The former president’s hoarding of classified documents is the least complicated of his scandals—and it’s also proving the hardest to dodge. If that were not enough, there is the Al Capone-like tax evasion.

By now, the American people are no stranger to former President Donald Trump’s various legal entanglements. Sometimes his predicaments are complicated or convoluted affairs. The Russia investigation, for example, required Americans to navigate a tangled web of second-tier political operatives and Russian oligarchs. Trump’s first impeachment trial introduced Americans to a wide range of Ukrainian political figures, past and present. Even the January 6 hearings revolve around a motley crew of partisan hacks and fringe legal figures.

Trump’s classified document scandal is, by comparison, easy to understand. The FBI searched Mar-a-Lago last month and found a trove of classified documents there. That material was not supposed to be there, especially since Trump is no longer president. There are no indications that Trump has a good-faith defense to raise—Oops, sorry, these accidentally fell in when I was leaving the White House!—because he and his legal team actually spent several months resisting returning them to the federal government, after which they made false claims that they had already returned them.

I am not suggesting that this is a slam-dunk prosecution, of course, but at least Americans don’t have to learn a long list of names this time. The former president and his legal team have struggled to explain the situation to their supporters or adequately defend themselves. There are signs that one of their only plausible defenses—that Trump had actually declassified the documents in question while he was still president—is finally about to be put to the test by the courts. And there are strong signs that, like so many of Trump’s other claims, this one won’t hold up to scrutiny.

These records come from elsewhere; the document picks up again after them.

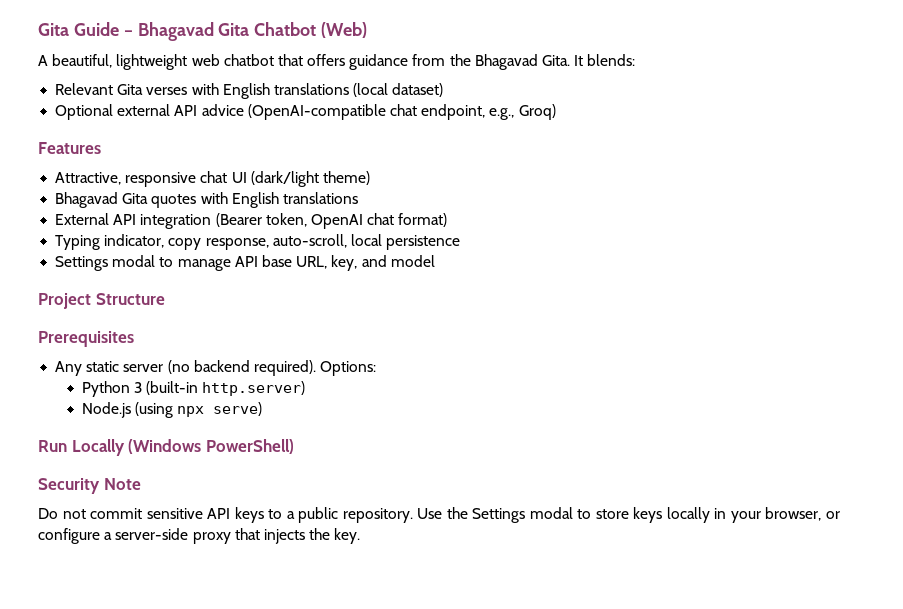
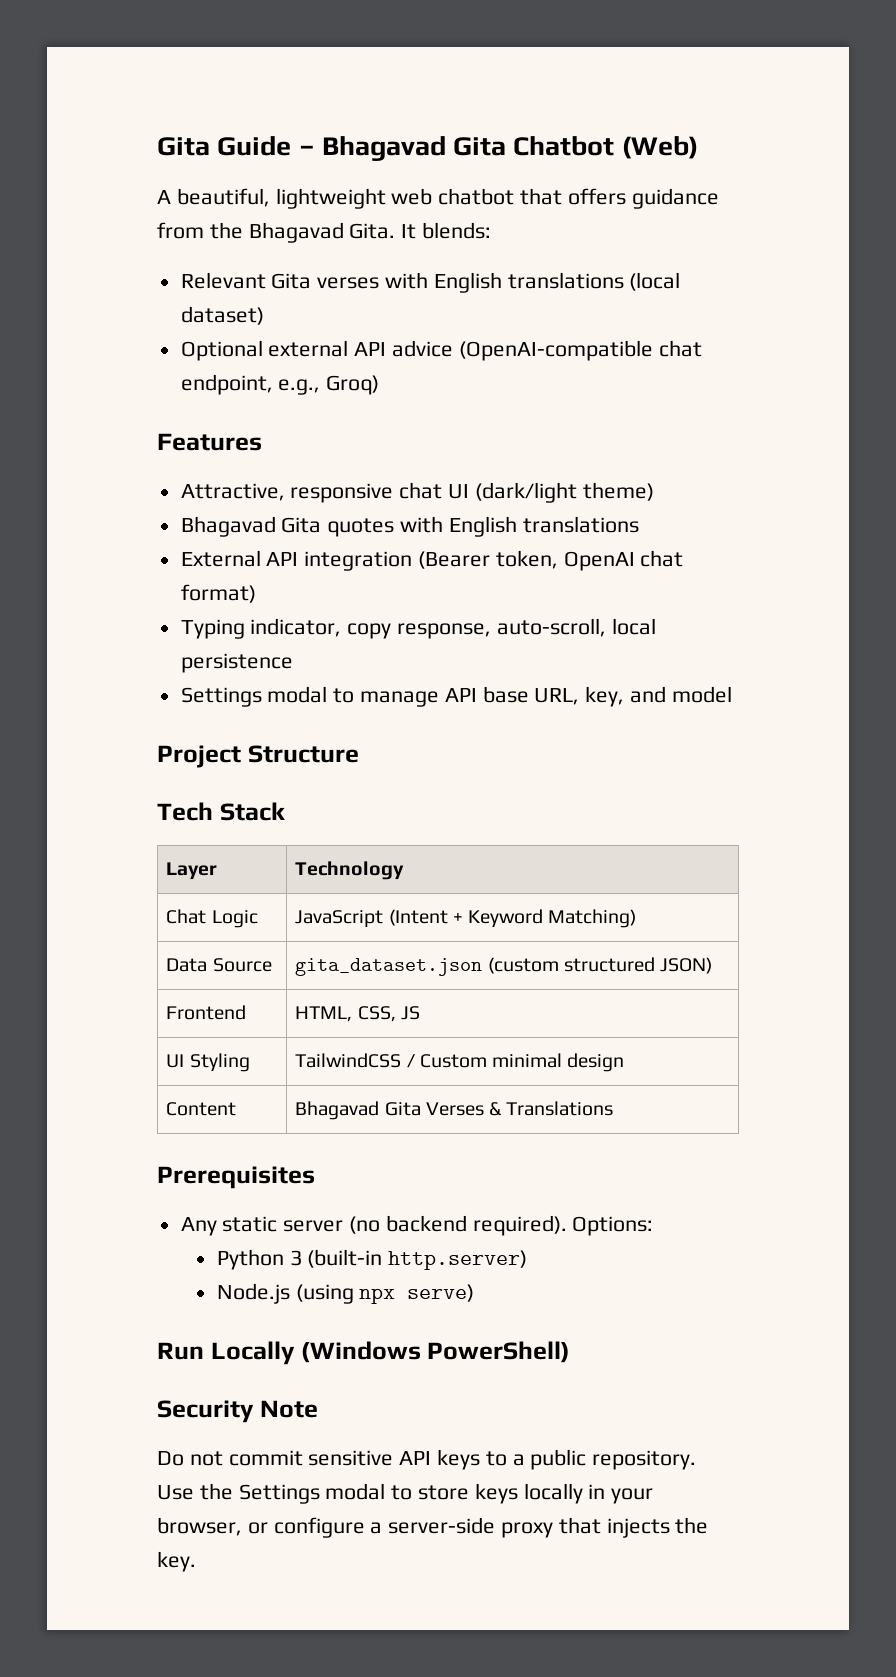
+ Tech Stack
+ Layer | Technology
+ Chat Logic | JavaScript (Intent + Keyword Matching)
+ Data Source | gita_dataset.json (custom structured JSON)
+ Frontend | HTML, CSS, JS
+ UI Styling | TailwindCSS / Custom minimal design
+ Content | Bhagavad Gita Verses & Translations

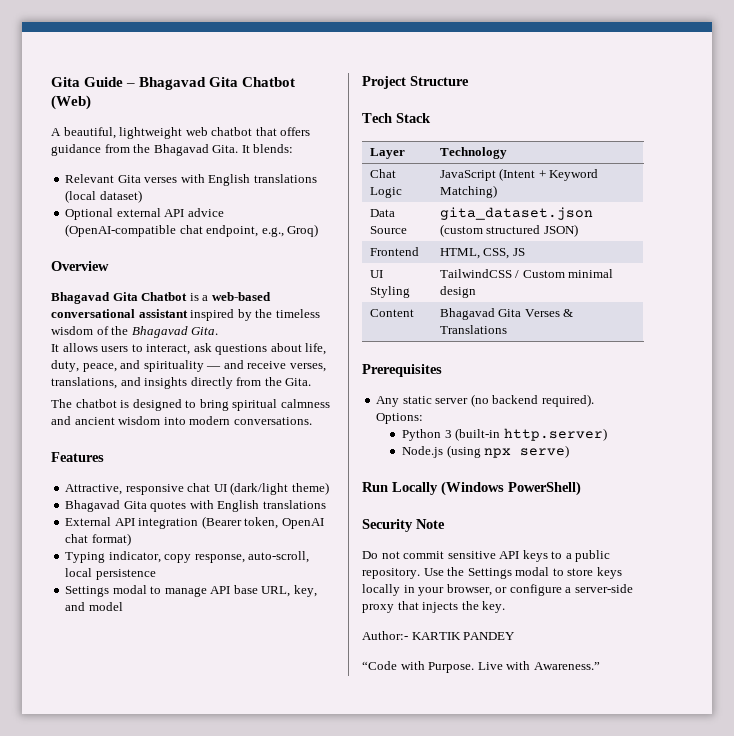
+ Overview
+ Bhagavad Gita Chatbot is a web-based conversational assistant inspired by the timeless wisdom of the Bhagavad Gita.
+ It allows users to interact, ask questions about life, duty, peace, and spirituality — and receive verses, translations, and insights directly from the Gita.
+ The chatbot is designed to bring spiritual calmness and ancient wisdom into modern conversations.
+ Author:- KARTIK PANDEY
+ “Code with Purpose. Live with Awareness.”

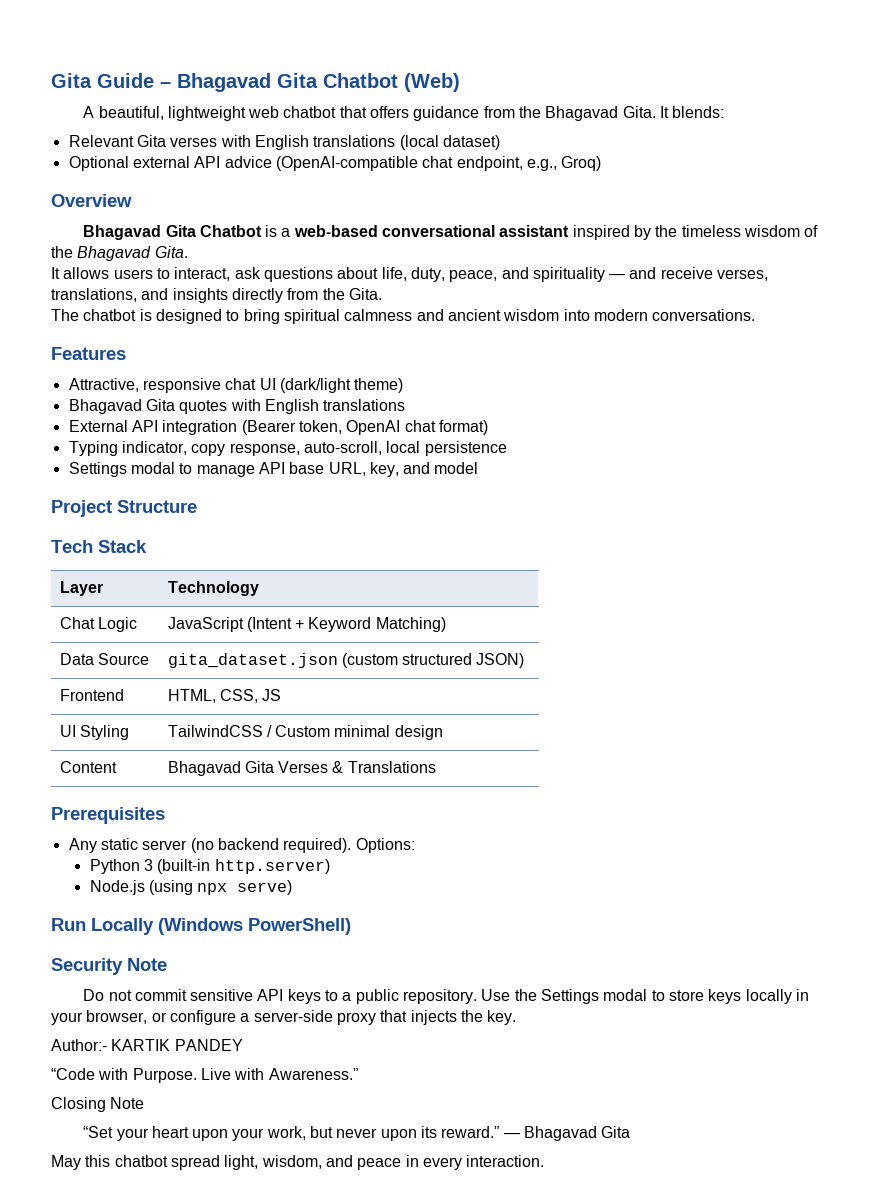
+ Closing Note
+ “Set your heart upon your work, but never upon its reward.” — Bhagavad Gita
+ May this chatbot spread light, wisdom, and peace in every interaction.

Trump’s legal team has walked a tightrope of sorts on declassification in its filings with Judge Aileen Cannon, the Trump appointee for whom he forum-shopped earlier this month. On one hand, his lawyers have strongly hinted that the classified material that was seized by the FBI might be declassified. On the other hand, they have not actually come out and said outright that Trump declassified anything before taking it to Mar-a-Lago. One idea floating out in Trumpworld is that Trump had some sort of standing rule that anything brought to his residence in the White House was automatically declassified. That could conveniently exculpate him for any criminal mishandling of classified materials right now if it’s true. Cannon, as far as I can tell, never tried to get a clear answer from Trump’s lawyers about this.

Let’s assume for a minute that Trump is telling the truth, and this standing order did exist. Such an order would be an extraordinarily haphazard way to approach classified materials. It would be a scandal in and of itself if national secrets lost their legal protections simply because the president wanted to read them in bed.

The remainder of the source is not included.